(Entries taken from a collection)
- - - - - - -
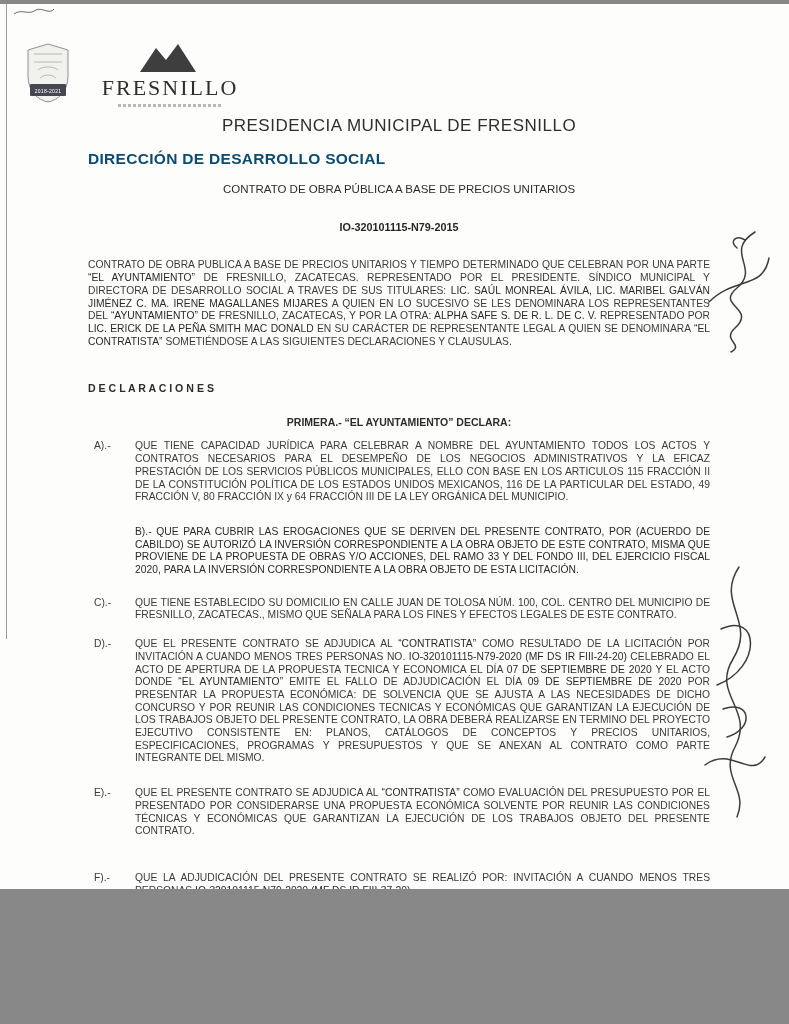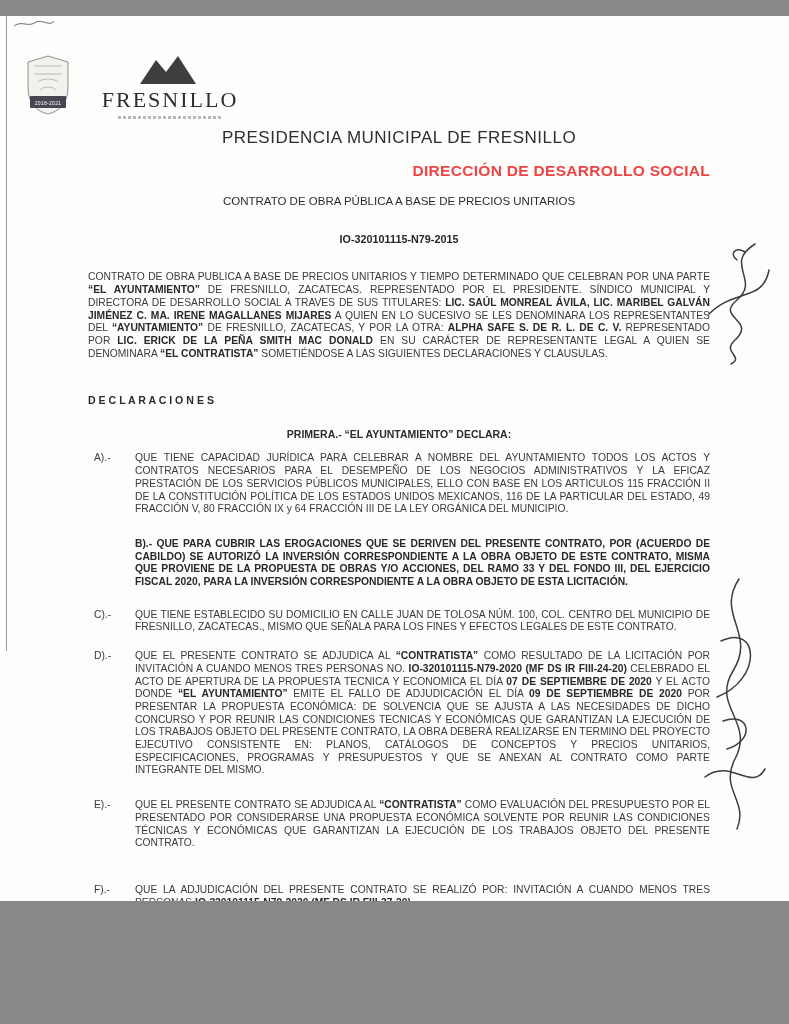--- a/index.html
+++ b/index.html
@@ -6,7 +6,7 @@
   .page{
     position:relative;
     width:789px;height:885px;
-    margin:16px auto;
+    margin:4px auto;
     background:#fdfdfc;
     font-family:"Liberation Sans", sans-serif;
     color:#3a3a3a;

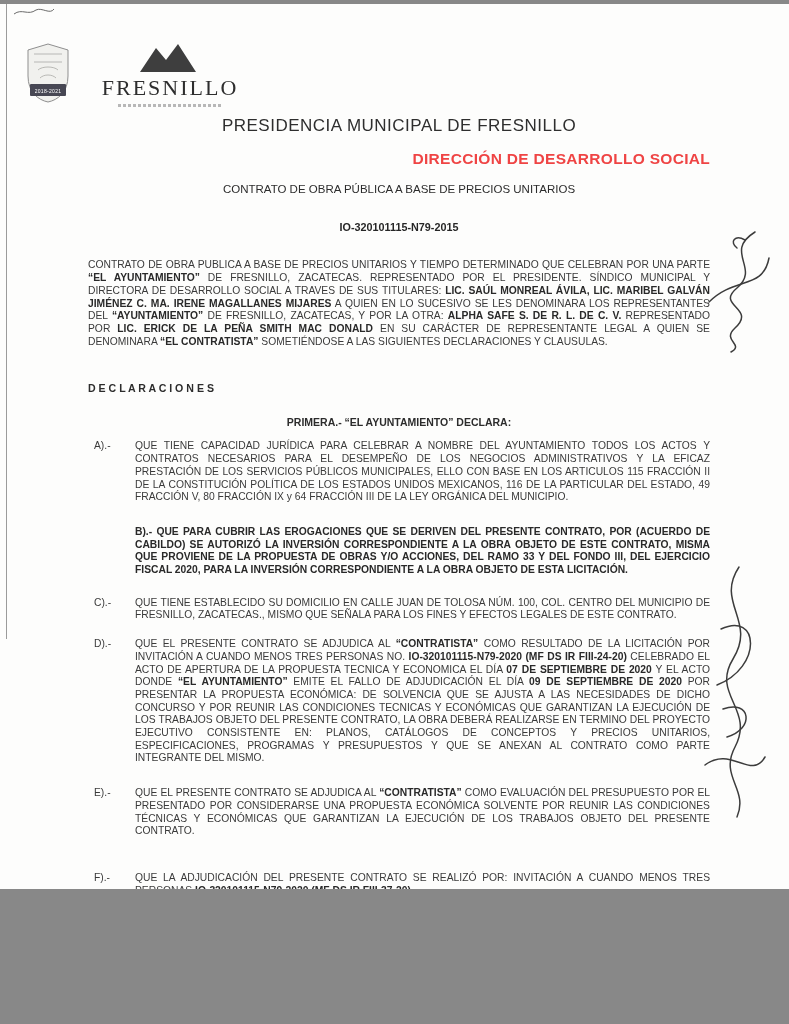--- a/index.html
+++ b/index.html
@@ -26,7 +26,7 @@
   
   .doc{padding:112px 79px 0 88px;}
   .t1{font-size:17px;text-align:center;letter-spacing:.5px;color:#2e2e2e;}
-  .t2{font-size:15.5px;font-weight:700;text-align:right;margin-top:14px;color:#ef4444;letter-spacing:.3px;}
+  .t2{font-size:15.5px;font-weight:700;text-align:left;margin-top:14px;color:#0c4a6e;letter-spacing:.3px;}
   .t3{font-size:11.5px;font-weight:400;text-align:center;margin-top:15px;color:#2c2c2c;}
   .ref{text-align:center;margin-top:26px;font-size:10.8px;line-height:1.25;color:#3a3a3a;}
   .ref b{color:#262626;}

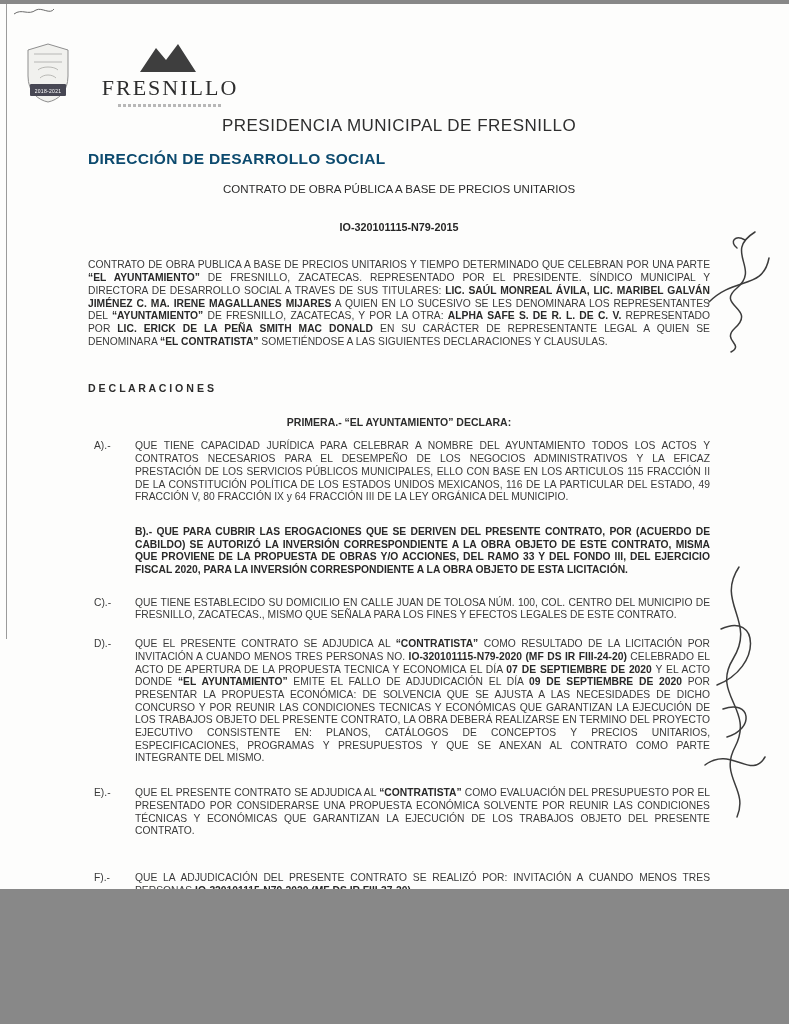--- a/index.html
+++ b/index.html
@@ -42,7 +42,7 @@
   .mt-d{margin-top:16px;}
   .mt-e{margin-top:22px;}
   .mt-f{margin-top:34px;}
-  .seg-b{font-weight:700;color:#292929;}
+  .seg-b{font-weight:400;color:#292929;}
   .page-number{position:absolute;left:750px;top:950px;font-size:11px;color:#444;}
   
   .sig{position:absolute;}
- - - - - - -
WHAT IS NEEDED
Search the data above for the string "text" and return every line that has it.

RESULT FOR THIS TASK
   .t1{font-size:17px;text-align:center;letter-spacing:.5px;color:#2e2e2e;}
-  .t2{font-size:15.5px;font-weight:700;text-align:right;margin-top:14px;color:#ef4444;letter-spacing:.3px;}
+  .t2{font-size:15.5px;font-weight:700;text-align:left;margin-top:14px;color:#0c4a6e;letter-spacing:.3px;}
   .t3{font-size:11.5px;font-weight:400;text-align:center;margin-top:15px;color:#2c2c2c;}
   .ref{text-align:center;margin-top:26px;font-size:10.8px;line-height:1.25;color:#3a3a3a;}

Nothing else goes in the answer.